- **WHAT IS NEEDED**:
Return exactly, please, the lines from the one containing "(372, 207) none" to the last line of the entries below, and nothing else, leaving pictures out.

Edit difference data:
::::::
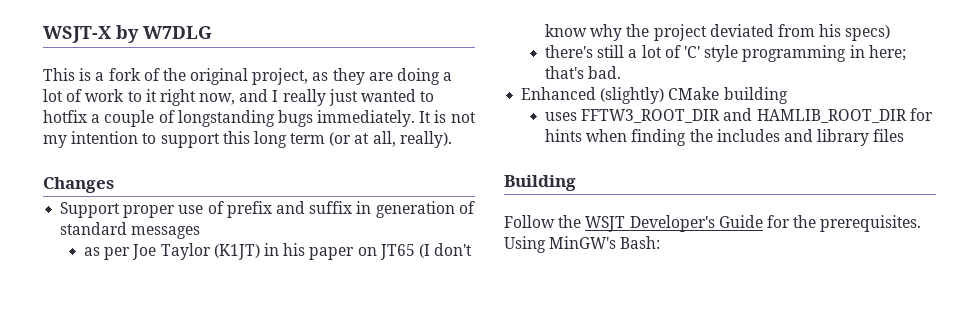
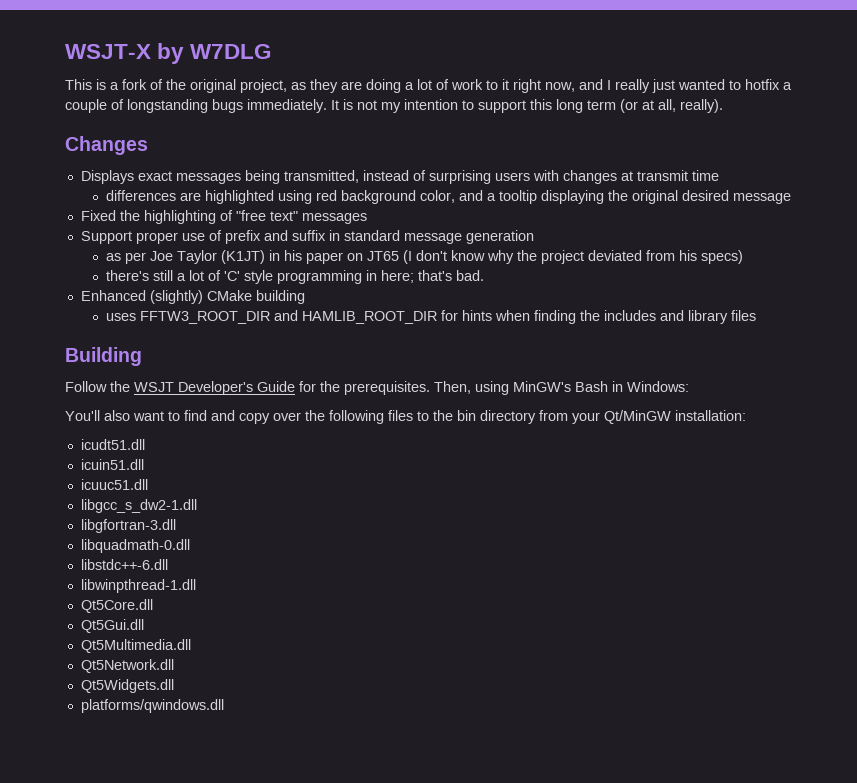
(114, 185) none -> [80,170,719,184] [105,190,791,204] [80,210,367,224] // Displays exact messages being transmitted, instead of surprising users with changes at transmit time // differences are highlighted using red background color, and a tooltip displaying the original desired message // Fixed the highlighting of "free text" messages
(372, 207) none -> [343,230,462,244] standard message
[458,201,475,214] [60,222,201,239] of standard messages -> (534, 237) none
[504,236,661,253] Using MinGW's Bash: -> [434,381,689,395] [65,410,746,424] [80,439,145,450] [80,459,144,470] [80,479,148,490] [80,499,197,513] [80,519,176,533] [80,539,190,553] [80,559,168,570] [80,579,196,593] [80,599,153,613] [80,619,144,633] [80,639,191,653] [80,659,174,673] [80,679,174,693] [80,699,224,713] Then, using MinGW's Bash in Windows: // You'll also want to find and copy over the following files to the bin directory from your Qt/MinGW installation: // icudt51.dll // icuin51.dll // icuuc51.dll // libgcc_s_dw2-1.dll // libgfortran-3.dll // libquadmath-0.dll // libstdc++-6.dll // libwinpthread-1.dll // Qt5Core.dll // Qt5Gui.dll // Qt5Multimedia.dll // Qt5Network.dll // Qt5Widgets.dll // platforms/qwindows.dll

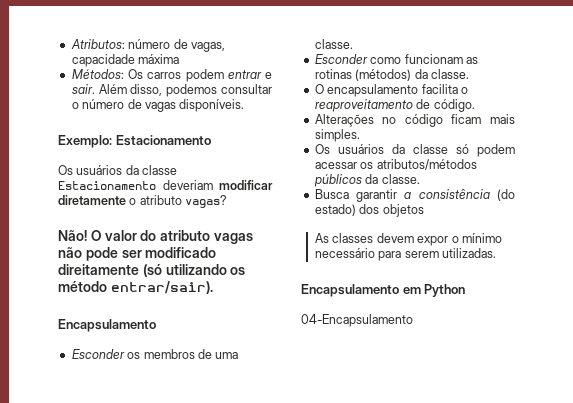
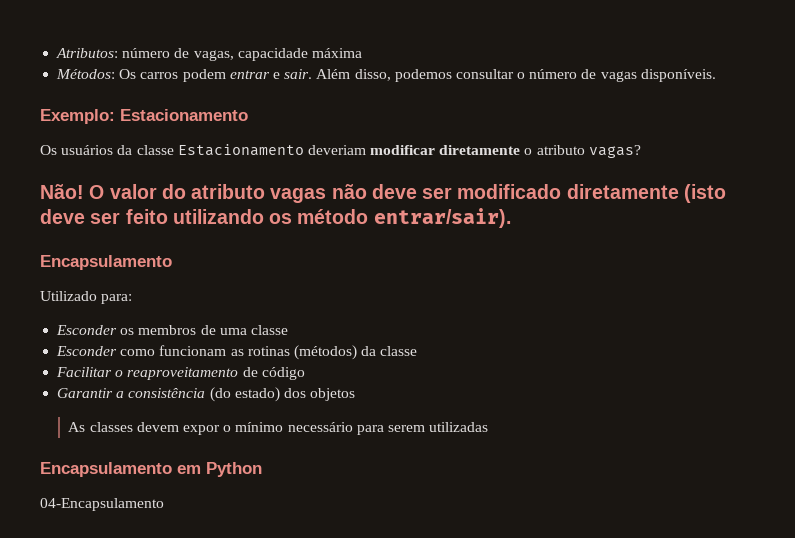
[85,247,118,261] pode -> [371,184,417,199] deve
[58,264,162,277] direitamente (só -> [566,184,726,203] [40,209,168,224] diretamente (isto deve ser feito
(156, 325) none -> [40,291,133,304] // Utilizado para:
[314,39,353,49] classe. -> [250,325,288,335] classe
[430,69,469,79] [314,84,468,97] [314,99,475,112] [314,114,515,127] [314,129,360,142] [314,144,515,157] [314,159,477,170] [313,174,420,187] [314,189,398,202] classe. // O encapsulamento facilita o reaproveitamento de código. // Alterações no código ficam mais simples. // Os usuários da classe só podem acessar os atributos/métodos públicos da classe. // Busca garantir -> [380,346,418,356] [56,367,305,380] [57,388,114,398] classe // Facilitar o reaproveitamento de código // Garantir
[442,248,497,258] utilizadas. -> [429,422,489,432] utilizadas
::::::
- **EXPECTED ANSWER**:
(372, 207) none -> [343,230,462,244] standard message
[458,201,475,214] [60,222,201,239] of standard messages -> (534, 237) none
[504,236,661,253] Using MinGW's Bash: -> [434,381,689,395] [65,410,746,424] [80,439,145,450] [80,459,144,470] [80,479,148,490] [80,499,197,513] [80,519,176,533] [80,539,190,553] [80,559,168,570] [80,579,196,593] [80,599,153,613] [80,619,144,633] [80,639,191,653] [80,659,174,673] [80,679,174,693] [80,699,224,713] Then, using MinGW's Bash in Windows: // You'll also want to find and copy over the following files to the bin directory from your Qt/MinGW installation: // icudt51.dll // icuin51.dll // icuuc51.dll // libgcc_s_dw2-1.dll // libgfortran-3.dll // libquadmath-0.dll // libstdc++-6.dll // libwinpthread-1.dll // Qt5Core.dll // Qt5Gui.dll // Qt5Multimedia.dll // Qt5Network.dll // Qt5Widgets.dll // platforms/qwindows.dll

[85,247,118,261] pode -> [371,184,417,199] deve
[58,264,162,277] direitamente (só -> [566,184,726,203] [40,209,168,224] diretamente (isto deve ser feito
(156, 325) none -> [40,291,133,304] // Utilizado para:
[314,39,353,49] classe. -> [250,325,288,335] classe
[430,69,469,79] [314,84,468,97] [314,99,475,112] [314,114,515,127] [314,129,360,142] [314,144,515,157] [314,159,477,170] [313,174,420,187] [314,189,398,202] classe. // O encapsulamento facilita o reaproveitamento de código. // Alterações no código ficam mais simples. // Os usuários da classe só podem acessar os atributos/métodos públicos da classe. // Busca garantir -> [380,346,418,356] [56,367,305,380] [57,388,114,398] classe // Facilitar o reaproveitamento de código // Garantir
[442,248,497,258] utilizadas. -> [429,422,489,432] utilizadas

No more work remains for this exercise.